Even with the frenetic call buying, bears aren’t backing down. GameStop stock equal to 139% of its available shares has been borrowed and sold short, according to data from financial analytics firm S3 Partners. Meanwhile, bearish bets outpaced bullish ones for two days, after six straight weeks of call volume clocking in higher than put buying.

GameStop’s not the only one to see heightened interest. Call buying in BlackBerry Ltd. and AMC Entertainment Holdings Inc. hit an all-time high on Monday, when overall U.S. trading with bullish option contracts topped 32 million. That was the second-most for any single day on record, data compiled by Bloomberg show.

Retail Traders Are Piling Into Viral Options Calls at All-Time High Level

At the same time, interest in online forums -- where many such trading ideas have originated in recent weeks -- has grown too. One example is the website WallStreetBets, which now boasts over 2.2 million members after nearly 200,000 joined over the weekend, according to Breakout Point, a data and analytics firm.

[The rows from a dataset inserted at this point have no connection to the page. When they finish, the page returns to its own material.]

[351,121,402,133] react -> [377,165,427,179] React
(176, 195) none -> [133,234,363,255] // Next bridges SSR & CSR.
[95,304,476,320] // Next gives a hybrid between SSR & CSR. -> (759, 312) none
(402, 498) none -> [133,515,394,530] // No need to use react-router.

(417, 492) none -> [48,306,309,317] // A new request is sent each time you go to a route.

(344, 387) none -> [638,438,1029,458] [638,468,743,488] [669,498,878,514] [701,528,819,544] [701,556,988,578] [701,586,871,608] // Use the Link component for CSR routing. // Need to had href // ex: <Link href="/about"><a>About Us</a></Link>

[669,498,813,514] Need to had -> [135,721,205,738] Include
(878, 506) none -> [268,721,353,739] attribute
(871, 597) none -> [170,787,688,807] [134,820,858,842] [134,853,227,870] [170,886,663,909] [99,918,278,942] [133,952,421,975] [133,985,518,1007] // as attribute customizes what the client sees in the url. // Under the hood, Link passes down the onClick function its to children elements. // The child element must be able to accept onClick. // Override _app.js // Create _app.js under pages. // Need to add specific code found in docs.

Traders on the WallStreetBets forum appear to be “weaponizing” gamma to drive heavily shorted shares such as GameStop higher, according to Charlie McElligott, a cross-asset strategist at Nomura Securities.

“These guys see their collective power and go on stop-hunts,” McElligott said. “They understand that their grabbing of short-dated, deep out-of-the-money call options in stocks packs a lot of convexity and dealer-hedging sensitivity to a move higher in the underlying stock.”